TASK:
Whenever a line below includes the word "desc", copy that line.

DATA FOR PROCESSING:
##########
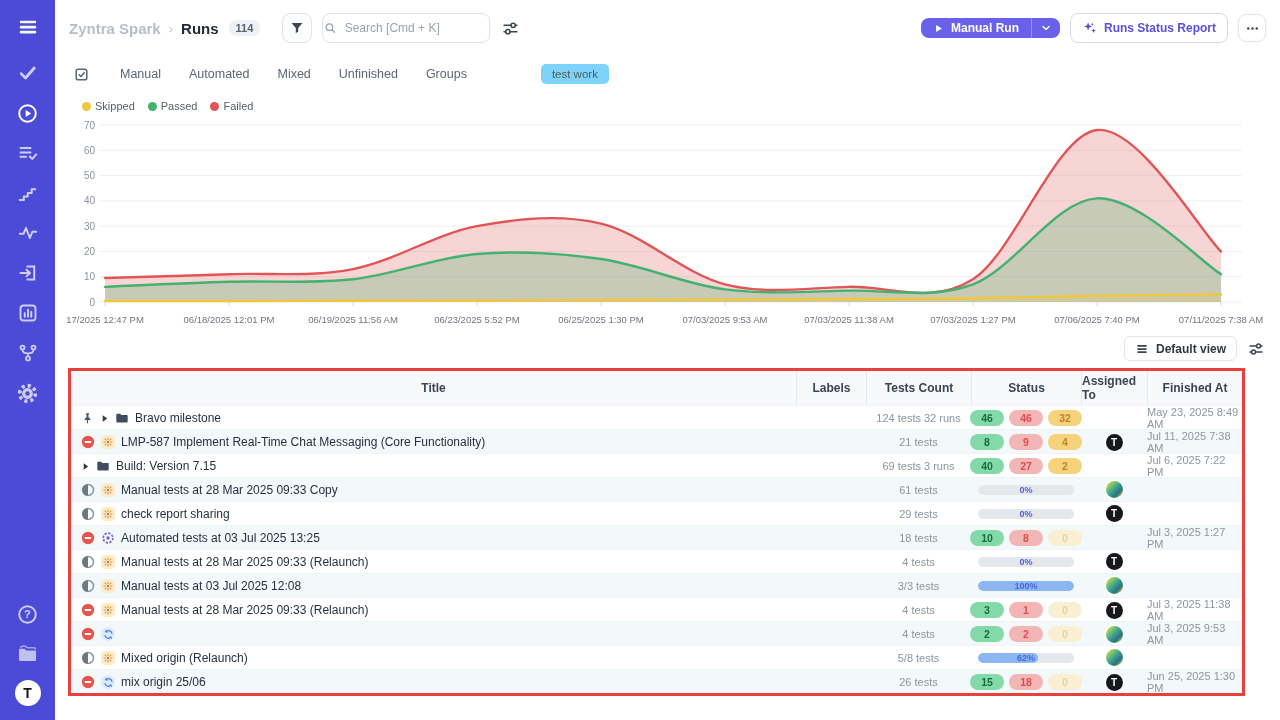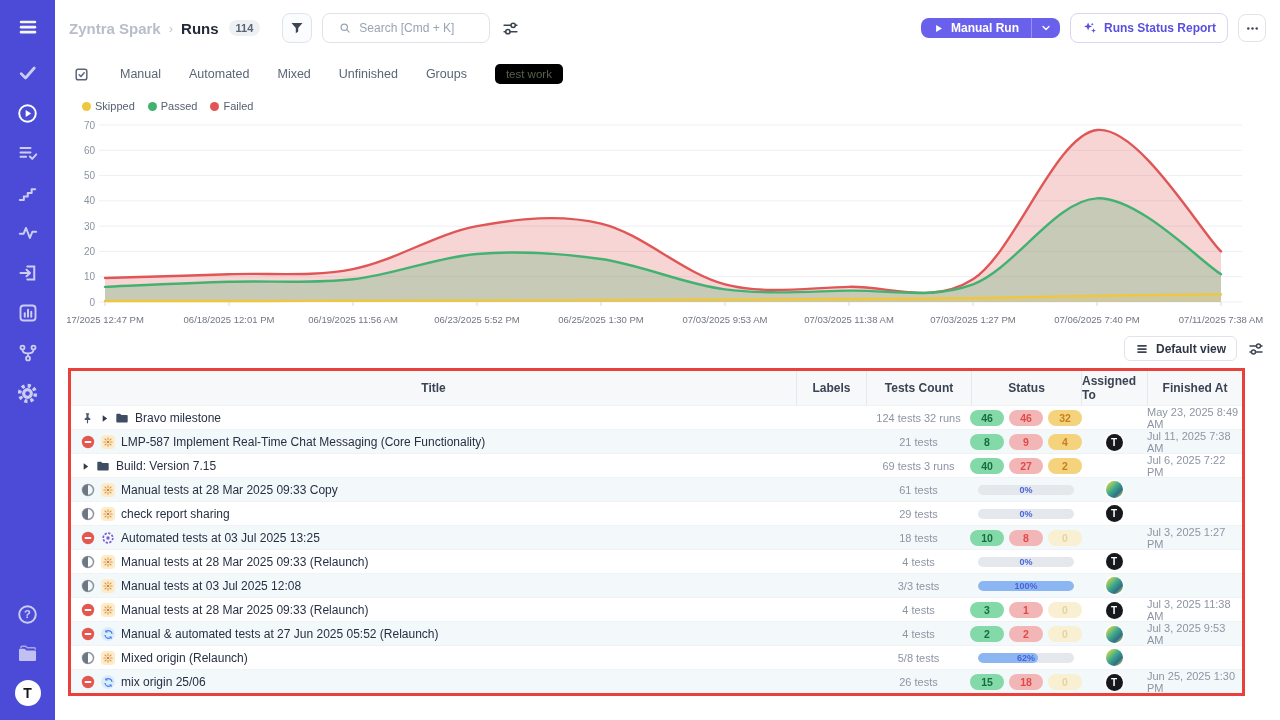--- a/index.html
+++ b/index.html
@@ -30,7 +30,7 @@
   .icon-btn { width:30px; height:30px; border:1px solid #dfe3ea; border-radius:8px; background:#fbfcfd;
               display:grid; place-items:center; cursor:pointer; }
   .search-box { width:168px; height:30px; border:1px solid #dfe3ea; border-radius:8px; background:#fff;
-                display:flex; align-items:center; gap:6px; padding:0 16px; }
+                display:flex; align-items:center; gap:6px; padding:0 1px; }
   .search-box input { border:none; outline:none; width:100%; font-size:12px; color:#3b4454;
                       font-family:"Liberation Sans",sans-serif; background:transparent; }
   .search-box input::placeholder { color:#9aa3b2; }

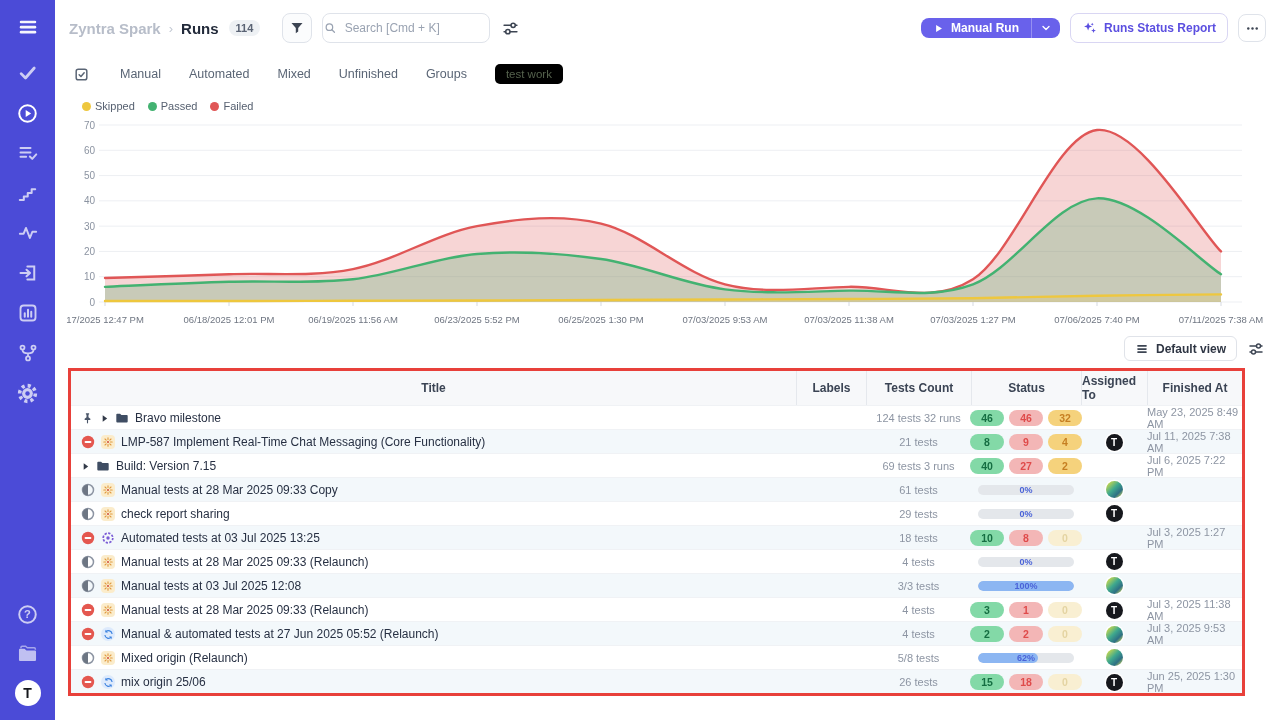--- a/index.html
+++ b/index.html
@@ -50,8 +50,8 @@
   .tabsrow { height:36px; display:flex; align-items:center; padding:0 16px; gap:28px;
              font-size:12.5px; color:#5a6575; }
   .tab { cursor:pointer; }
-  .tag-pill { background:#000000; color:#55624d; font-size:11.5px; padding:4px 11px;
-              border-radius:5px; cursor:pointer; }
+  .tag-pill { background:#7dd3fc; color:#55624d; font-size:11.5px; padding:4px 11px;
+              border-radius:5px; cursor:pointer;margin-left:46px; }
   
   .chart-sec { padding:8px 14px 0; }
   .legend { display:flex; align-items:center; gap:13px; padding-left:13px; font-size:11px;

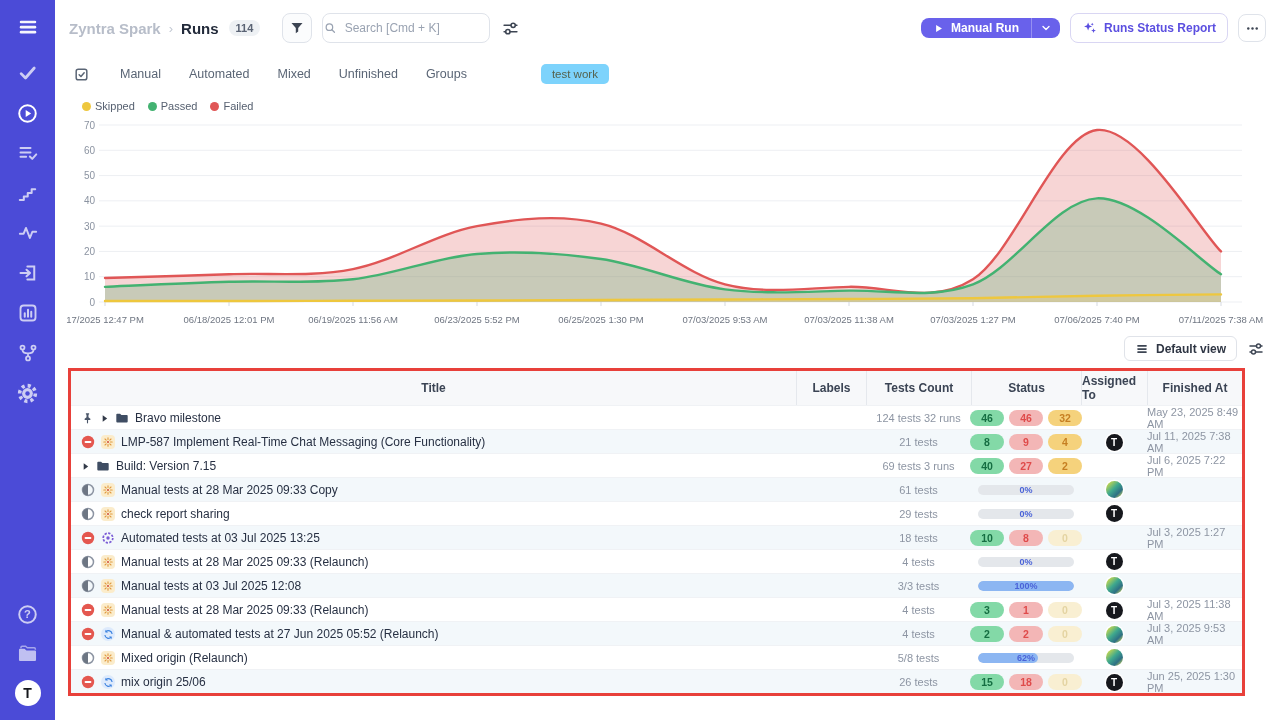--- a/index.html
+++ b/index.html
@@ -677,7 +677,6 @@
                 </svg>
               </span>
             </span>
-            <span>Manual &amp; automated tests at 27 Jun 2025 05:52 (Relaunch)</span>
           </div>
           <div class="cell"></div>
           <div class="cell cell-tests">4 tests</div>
##########
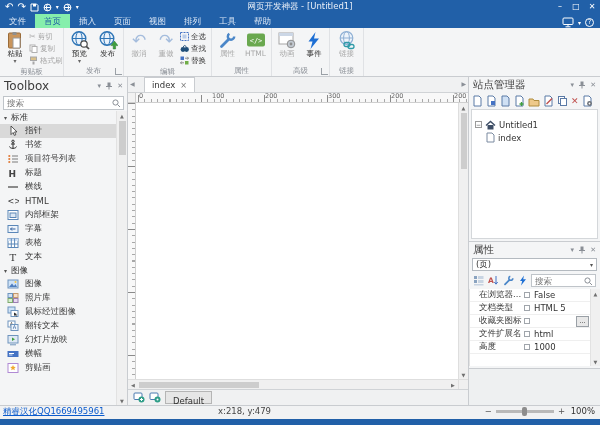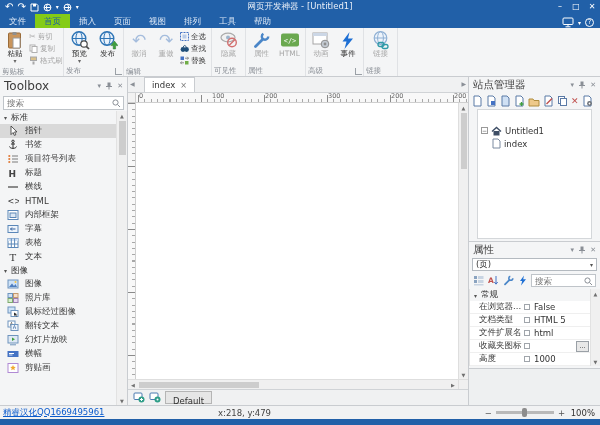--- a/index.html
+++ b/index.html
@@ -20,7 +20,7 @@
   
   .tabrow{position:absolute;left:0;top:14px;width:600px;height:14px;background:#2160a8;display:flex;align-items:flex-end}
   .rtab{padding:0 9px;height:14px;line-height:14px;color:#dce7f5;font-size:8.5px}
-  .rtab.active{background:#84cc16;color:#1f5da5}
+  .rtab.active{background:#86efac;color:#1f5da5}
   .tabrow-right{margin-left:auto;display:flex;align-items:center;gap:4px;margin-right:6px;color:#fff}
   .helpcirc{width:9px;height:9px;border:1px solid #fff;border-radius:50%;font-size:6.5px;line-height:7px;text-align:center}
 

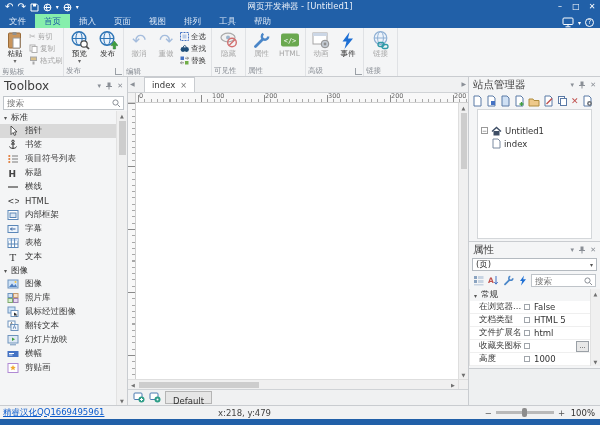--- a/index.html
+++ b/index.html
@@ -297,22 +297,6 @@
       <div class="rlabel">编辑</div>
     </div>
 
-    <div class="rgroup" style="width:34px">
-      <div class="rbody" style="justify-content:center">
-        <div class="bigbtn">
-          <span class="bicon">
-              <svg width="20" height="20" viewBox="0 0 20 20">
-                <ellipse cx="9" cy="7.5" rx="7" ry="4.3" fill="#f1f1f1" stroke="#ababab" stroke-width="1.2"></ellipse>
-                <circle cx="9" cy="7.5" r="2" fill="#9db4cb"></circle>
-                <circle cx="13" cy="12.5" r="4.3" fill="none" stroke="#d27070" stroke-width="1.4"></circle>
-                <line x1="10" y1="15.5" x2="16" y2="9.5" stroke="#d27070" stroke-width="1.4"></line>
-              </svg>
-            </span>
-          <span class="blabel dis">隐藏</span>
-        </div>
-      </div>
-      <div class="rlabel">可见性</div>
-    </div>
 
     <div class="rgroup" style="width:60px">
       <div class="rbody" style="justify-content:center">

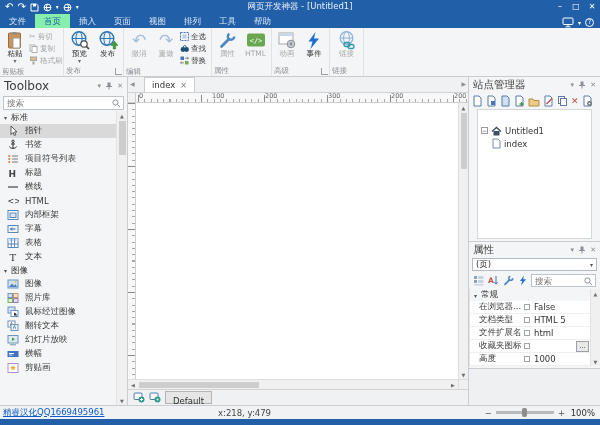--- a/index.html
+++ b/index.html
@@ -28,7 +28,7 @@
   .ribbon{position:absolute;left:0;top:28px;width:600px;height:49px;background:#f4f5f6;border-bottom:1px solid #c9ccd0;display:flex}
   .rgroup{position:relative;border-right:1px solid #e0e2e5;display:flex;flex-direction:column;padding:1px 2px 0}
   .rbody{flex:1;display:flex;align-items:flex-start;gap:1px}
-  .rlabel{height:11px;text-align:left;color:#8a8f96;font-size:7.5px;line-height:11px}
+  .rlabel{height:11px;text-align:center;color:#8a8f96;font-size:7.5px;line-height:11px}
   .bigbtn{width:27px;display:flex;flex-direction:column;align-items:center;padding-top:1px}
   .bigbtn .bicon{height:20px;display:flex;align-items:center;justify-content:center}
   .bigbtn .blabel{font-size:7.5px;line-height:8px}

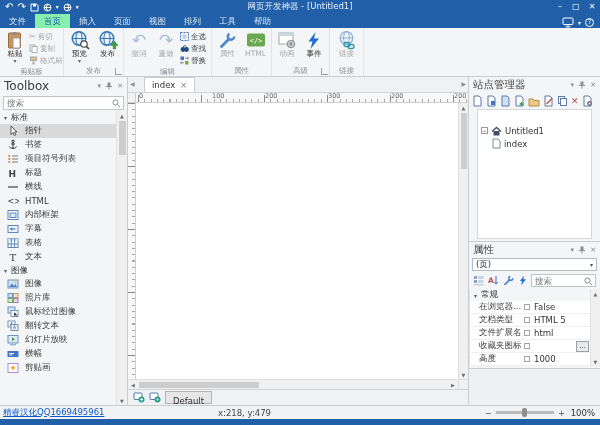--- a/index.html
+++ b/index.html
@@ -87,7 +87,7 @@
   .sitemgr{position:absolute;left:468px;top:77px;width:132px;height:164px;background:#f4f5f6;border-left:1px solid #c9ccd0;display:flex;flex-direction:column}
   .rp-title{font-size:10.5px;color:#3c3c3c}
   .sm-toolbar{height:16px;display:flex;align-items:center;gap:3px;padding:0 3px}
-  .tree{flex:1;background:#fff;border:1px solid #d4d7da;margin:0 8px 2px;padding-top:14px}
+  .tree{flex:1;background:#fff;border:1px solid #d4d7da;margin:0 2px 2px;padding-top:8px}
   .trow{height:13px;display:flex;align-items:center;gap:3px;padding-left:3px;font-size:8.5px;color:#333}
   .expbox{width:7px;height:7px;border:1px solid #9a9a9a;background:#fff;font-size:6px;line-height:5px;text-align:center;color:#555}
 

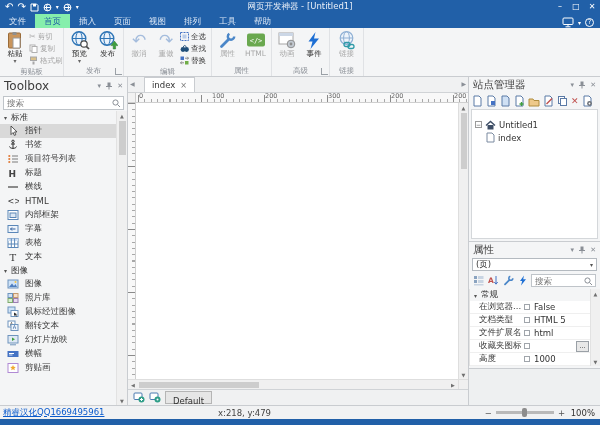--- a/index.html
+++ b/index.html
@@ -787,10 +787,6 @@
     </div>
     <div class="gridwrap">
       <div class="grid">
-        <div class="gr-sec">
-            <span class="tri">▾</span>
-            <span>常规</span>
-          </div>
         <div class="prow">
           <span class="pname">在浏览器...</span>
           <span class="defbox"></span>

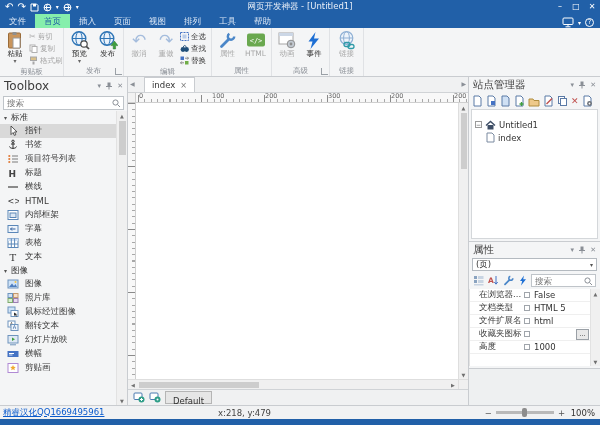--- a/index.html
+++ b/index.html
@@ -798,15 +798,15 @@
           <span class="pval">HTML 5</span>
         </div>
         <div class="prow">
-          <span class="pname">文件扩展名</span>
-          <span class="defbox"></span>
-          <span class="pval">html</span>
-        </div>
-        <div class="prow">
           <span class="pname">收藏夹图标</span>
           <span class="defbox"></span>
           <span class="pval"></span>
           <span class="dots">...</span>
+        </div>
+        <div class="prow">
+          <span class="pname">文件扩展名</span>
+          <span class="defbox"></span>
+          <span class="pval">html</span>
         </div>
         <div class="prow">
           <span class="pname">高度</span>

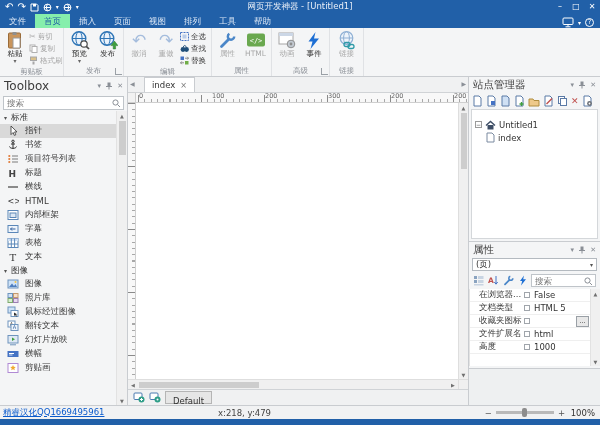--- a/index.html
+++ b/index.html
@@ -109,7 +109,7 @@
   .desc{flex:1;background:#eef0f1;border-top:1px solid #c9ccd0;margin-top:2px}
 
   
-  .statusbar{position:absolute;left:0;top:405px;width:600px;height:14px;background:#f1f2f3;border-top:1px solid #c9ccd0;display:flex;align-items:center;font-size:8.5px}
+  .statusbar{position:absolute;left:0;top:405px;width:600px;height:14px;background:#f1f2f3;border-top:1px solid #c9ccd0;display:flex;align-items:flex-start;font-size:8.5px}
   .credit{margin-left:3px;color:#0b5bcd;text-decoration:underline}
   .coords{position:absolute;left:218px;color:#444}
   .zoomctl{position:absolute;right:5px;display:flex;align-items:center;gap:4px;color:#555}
##########
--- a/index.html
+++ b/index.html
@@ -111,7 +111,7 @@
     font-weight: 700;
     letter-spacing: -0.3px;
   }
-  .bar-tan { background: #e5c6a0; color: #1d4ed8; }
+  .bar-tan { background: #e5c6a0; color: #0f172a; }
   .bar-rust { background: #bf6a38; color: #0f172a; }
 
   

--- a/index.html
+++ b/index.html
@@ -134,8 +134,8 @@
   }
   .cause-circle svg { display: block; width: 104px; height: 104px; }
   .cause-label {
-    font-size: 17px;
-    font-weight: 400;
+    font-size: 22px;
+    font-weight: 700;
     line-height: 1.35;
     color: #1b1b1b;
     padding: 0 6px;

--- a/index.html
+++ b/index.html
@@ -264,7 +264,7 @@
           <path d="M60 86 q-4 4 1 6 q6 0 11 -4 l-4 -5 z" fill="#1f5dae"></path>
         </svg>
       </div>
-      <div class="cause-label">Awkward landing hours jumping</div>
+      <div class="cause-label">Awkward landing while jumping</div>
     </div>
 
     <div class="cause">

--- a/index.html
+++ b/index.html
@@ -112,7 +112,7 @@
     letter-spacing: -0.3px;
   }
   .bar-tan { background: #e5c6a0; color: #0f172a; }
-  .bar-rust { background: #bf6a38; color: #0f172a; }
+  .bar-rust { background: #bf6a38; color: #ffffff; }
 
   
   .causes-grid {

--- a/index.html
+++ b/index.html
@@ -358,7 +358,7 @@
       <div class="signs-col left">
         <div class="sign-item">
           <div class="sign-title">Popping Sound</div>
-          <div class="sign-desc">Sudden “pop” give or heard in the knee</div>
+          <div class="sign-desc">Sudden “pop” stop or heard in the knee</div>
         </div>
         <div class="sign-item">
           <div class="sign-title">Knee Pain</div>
##########
SOLUTION FOR THIS TASK:
   .desc{flex:1;background:#eef0f1;border-top:1px solid #c9ccd0;margin-top:2px}
-          <div class="sign-desc">Sudden “pop” give or heard in the knee</div>
+          <div class="sign-desc">Sudden “pop” stop or heard in the knee</div>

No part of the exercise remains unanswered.